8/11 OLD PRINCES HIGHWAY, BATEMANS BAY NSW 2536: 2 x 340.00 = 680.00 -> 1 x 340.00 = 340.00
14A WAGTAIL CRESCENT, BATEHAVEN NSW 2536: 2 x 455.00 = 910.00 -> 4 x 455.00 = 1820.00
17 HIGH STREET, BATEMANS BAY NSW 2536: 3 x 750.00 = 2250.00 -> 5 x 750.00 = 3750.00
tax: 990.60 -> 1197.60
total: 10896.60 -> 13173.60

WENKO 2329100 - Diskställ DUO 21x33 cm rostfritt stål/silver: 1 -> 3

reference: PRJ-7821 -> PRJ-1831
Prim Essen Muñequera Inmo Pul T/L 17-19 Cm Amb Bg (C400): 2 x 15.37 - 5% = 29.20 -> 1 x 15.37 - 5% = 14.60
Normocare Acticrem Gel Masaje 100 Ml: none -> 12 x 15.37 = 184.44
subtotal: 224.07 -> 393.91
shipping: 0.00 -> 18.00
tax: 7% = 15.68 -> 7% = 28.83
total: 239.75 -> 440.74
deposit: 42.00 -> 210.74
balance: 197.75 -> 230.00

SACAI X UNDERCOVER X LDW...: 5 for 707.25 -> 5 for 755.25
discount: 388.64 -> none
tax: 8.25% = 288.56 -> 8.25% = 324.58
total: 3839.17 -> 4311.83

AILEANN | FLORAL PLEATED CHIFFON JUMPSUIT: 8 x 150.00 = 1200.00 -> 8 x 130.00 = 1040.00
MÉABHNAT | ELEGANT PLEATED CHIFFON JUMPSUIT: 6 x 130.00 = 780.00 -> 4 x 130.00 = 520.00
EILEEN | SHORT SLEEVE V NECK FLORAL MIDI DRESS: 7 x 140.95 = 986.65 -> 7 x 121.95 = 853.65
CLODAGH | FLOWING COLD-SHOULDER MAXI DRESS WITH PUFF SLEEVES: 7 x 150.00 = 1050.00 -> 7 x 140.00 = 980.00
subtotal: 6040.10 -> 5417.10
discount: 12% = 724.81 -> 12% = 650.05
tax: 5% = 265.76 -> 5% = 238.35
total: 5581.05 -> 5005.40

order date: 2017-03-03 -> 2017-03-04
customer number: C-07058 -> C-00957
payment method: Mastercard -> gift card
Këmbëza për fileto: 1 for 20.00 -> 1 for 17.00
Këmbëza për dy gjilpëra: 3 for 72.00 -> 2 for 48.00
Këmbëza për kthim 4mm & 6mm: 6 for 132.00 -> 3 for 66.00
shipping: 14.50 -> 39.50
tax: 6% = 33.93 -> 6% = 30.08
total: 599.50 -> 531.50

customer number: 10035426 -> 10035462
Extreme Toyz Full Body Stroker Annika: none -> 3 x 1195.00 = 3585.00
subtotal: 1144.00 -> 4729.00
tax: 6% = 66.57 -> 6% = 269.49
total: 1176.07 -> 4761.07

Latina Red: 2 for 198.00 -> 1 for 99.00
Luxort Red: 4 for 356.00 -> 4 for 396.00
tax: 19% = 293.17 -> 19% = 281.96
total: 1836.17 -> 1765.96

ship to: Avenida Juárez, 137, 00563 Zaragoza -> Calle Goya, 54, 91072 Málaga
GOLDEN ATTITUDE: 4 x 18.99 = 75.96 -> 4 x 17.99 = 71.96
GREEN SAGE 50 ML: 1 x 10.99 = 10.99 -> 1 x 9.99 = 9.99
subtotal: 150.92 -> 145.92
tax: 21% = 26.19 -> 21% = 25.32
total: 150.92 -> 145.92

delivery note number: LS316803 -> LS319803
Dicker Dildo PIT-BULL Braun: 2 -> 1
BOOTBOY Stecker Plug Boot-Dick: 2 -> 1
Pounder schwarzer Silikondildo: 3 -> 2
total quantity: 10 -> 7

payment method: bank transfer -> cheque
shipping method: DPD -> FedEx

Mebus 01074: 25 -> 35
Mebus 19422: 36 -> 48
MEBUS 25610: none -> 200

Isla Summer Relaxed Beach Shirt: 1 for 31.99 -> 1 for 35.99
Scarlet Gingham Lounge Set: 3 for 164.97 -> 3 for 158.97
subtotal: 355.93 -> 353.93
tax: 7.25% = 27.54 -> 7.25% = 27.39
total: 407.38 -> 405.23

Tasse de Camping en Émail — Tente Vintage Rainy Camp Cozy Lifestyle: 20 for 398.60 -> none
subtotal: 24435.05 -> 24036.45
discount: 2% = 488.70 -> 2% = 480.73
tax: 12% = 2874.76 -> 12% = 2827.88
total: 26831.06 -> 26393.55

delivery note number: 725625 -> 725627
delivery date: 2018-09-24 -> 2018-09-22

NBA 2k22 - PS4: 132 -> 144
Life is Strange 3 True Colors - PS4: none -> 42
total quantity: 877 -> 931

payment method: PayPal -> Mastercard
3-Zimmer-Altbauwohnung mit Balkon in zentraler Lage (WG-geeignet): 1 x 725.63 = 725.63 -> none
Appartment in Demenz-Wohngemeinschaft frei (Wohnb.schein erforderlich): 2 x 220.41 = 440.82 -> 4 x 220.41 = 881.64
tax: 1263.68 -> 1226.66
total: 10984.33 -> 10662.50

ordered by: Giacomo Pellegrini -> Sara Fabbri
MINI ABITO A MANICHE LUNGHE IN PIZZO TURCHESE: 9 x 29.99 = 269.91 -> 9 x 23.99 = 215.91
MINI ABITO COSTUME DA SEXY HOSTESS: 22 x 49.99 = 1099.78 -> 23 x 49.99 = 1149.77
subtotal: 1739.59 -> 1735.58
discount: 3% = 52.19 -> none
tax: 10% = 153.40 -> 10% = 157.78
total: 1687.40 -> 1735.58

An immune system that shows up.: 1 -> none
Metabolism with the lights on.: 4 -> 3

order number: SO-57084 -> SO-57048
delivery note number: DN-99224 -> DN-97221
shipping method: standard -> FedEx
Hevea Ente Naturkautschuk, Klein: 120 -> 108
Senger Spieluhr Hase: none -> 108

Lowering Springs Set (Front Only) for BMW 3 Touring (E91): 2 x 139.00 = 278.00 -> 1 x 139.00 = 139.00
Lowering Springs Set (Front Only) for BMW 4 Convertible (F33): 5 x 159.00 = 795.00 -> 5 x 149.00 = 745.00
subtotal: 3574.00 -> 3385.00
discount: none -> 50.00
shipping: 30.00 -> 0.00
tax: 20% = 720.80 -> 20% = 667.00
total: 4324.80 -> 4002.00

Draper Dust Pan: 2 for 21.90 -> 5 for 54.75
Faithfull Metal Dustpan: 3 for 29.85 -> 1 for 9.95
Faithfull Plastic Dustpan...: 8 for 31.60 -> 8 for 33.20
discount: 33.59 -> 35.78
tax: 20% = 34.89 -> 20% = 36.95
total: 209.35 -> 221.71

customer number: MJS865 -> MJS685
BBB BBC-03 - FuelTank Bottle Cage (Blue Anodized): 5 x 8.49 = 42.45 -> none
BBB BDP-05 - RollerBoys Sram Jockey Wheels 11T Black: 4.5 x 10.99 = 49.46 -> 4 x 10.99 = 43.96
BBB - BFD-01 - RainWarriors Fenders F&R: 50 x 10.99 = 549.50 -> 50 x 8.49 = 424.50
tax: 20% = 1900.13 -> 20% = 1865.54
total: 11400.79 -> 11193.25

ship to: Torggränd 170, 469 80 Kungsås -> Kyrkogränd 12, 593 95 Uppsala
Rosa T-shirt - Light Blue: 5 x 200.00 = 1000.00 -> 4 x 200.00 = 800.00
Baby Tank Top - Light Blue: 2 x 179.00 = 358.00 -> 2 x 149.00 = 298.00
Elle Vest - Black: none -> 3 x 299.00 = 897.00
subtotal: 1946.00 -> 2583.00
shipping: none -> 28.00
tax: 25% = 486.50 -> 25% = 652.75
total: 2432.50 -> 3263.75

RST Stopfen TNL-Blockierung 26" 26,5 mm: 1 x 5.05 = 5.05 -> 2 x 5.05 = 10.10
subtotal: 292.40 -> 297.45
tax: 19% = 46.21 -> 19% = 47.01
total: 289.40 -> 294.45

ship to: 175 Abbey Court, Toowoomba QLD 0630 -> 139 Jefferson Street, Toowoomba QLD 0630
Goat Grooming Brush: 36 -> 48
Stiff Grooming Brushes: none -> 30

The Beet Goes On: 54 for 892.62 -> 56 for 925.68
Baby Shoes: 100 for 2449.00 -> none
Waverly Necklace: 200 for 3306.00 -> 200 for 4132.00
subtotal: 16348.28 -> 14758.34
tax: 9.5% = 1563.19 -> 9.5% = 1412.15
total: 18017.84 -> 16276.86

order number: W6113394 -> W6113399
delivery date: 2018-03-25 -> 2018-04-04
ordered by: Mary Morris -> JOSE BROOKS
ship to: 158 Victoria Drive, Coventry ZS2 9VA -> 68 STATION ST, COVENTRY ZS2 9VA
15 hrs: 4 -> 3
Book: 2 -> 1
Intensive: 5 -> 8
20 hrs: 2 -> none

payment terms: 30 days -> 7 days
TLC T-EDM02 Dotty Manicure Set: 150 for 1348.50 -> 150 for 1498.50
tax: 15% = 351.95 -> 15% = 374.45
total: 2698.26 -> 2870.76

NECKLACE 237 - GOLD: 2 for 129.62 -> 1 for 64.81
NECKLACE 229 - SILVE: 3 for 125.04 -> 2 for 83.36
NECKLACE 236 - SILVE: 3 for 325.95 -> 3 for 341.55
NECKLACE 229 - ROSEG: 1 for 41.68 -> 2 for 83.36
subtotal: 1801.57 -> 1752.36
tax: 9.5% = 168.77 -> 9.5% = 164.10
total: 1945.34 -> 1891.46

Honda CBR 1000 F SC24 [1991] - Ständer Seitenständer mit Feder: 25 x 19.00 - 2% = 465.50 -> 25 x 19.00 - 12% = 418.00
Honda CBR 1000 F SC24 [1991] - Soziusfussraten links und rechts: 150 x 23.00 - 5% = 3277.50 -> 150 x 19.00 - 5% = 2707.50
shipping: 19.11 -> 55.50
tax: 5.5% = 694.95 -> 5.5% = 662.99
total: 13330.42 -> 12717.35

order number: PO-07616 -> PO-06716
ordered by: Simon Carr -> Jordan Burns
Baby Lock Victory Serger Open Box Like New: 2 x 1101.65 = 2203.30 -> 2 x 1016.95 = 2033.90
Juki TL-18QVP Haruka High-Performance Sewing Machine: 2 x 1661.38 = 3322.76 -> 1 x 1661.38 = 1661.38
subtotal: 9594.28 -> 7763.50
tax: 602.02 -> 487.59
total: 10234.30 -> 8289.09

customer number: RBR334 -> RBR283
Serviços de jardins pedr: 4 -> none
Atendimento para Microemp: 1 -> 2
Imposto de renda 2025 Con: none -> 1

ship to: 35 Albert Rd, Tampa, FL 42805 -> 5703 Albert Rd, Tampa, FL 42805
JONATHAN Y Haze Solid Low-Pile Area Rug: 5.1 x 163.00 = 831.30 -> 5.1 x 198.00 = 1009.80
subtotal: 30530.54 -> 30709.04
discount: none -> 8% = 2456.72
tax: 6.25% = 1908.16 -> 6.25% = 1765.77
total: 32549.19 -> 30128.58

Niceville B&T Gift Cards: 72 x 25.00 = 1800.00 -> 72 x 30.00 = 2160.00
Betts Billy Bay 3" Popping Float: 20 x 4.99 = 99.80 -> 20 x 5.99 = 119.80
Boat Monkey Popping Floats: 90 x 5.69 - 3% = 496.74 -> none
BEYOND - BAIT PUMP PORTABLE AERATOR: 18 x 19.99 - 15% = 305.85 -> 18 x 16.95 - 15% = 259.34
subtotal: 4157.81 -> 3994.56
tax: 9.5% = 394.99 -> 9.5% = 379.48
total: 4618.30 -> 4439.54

****************************************

# TASK DESCRIPTION
Go through the listing above and copy each line that contains "PLEATED".

# RESULT OF THIS EXERCISE
AILEANN | FLORAL PLEATED CHIFFON JUMPSUIT: 8 x 150.00 = 1200.00 -> 8 x 130.00 = 1040.00
MÉABHNAT | ELEGANT PLEATED CHIFFON JUMPSUIT: 6 x 130.00 = 780.00 -> 4 x 130.00 = 520.00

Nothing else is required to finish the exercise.